Does someone knows if possible determine the Acid Neutralisation Potential (ANP) reported in ABA tests from % CaO of a sample, like the Acid generation potential (AGP) from sulphides in a sample?

Maya Rothman
1 year ago
Maya Rothman 1 year ago

It is not clear to me if the source of your % CaO is reported from actual ANP titration data, or if it is a result from some other method (e.g. total Ca reported as % CaO from XRF). ANP and AGP data are typically reported as tons CaCO3/kt material, or equivalently, kg CaCO3/t material. If your data represent ANP reported as % CaO, then this can be converted to units of CaCO3. The value will be larger when reported as CaCO3 because CaO has a CaCO3 effectiveness of 179%. Both CaCO3 and CaO consume 2 mol H+ per mol solid. For example, if you have 2% CaO, this is equivalent to 20 kg CaO/t. Multiplying 20 kg/t by the atomic ratio of CaCO3/CaO (1.79) gives 35.8 kg CaCO3/t.
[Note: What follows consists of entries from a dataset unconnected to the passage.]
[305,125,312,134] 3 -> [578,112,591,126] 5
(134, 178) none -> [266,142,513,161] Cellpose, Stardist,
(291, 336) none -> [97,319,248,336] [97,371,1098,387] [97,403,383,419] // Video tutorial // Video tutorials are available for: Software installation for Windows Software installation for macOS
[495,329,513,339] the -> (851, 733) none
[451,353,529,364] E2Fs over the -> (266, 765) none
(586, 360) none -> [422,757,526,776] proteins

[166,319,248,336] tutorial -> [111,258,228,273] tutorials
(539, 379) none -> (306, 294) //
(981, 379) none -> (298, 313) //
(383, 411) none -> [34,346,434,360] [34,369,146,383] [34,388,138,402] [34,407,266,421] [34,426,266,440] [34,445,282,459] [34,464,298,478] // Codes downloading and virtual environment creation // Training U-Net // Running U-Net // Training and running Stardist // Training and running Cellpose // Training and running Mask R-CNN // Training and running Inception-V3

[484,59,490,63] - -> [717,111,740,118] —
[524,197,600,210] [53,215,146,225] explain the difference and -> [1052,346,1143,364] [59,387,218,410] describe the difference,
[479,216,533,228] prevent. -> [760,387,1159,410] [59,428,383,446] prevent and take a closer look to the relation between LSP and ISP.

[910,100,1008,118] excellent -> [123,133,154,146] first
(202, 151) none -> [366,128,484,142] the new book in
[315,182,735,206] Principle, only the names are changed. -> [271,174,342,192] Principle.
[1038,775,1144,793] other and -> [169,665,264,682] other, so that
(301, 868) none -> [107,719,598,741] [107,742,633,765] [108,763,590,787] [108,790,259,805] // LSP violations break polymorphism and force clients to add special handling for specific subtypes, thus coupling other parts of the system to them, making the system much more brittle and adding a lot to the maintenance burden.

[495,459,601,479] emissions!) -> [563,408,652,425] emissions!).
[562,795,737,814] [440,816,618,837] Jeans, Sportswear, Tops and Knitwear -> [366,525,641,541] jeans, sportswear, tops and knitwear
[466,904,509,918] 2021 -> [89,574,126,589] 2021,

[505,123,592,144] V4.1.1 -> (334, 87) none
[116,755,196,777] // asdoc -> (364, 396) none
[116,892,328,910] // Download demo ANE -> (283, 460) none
If on the other hand, your CaO data represent a different type of analysis (such as total elemental content), then this calculation will likely over predict the actual ANP.

OberstGruppen
1 year ago
OberstGruppen 1 year ago

Let me explain better: If I have a tailings sample mixed with cement, and if I know the % S-2 and % CaO, Can I calculate the AGP and ANP for this sample analytically (No tritation lab)?

The % S-2 and % CaO is taken from ICP and XRD reports.

Carl Jenkins
1 year ago
Carl Jenkins 1 year ago

It depends on the mineralogy and the response of the minerals to the test method used. Generally CaO from whole rock analysis would not be a good estimate of ANP, in this case, unless it is in the form of un-reacted lime and calcite. If there is gypsum or other non-acid neutralizing calcium mineral is present ANP would be biased high. I recommend ASTM E1915 methods backed by mineralogy to select the most appropriate method. Try measuring acetic acid soluble calcium to check your assumption.

Maya Rothman
1 year ago
Maya Rothman 1 year ago

I see now the Ca is indeed present as CaO and therefore could assume it is reactive. Based on this information, you could perform several back-of-the-envelope calculations. The ANP (kg CaCO3/t) could be estimated from the % CaO as I described above. The AGP can be estimated by the traditional method of assuming all sulphide-S is present as pyrite (AGP, kg/t, = % Sulphide-S x 31.25). Then you can estimate the overall net neutralization potential (NNP = ANP - AGP).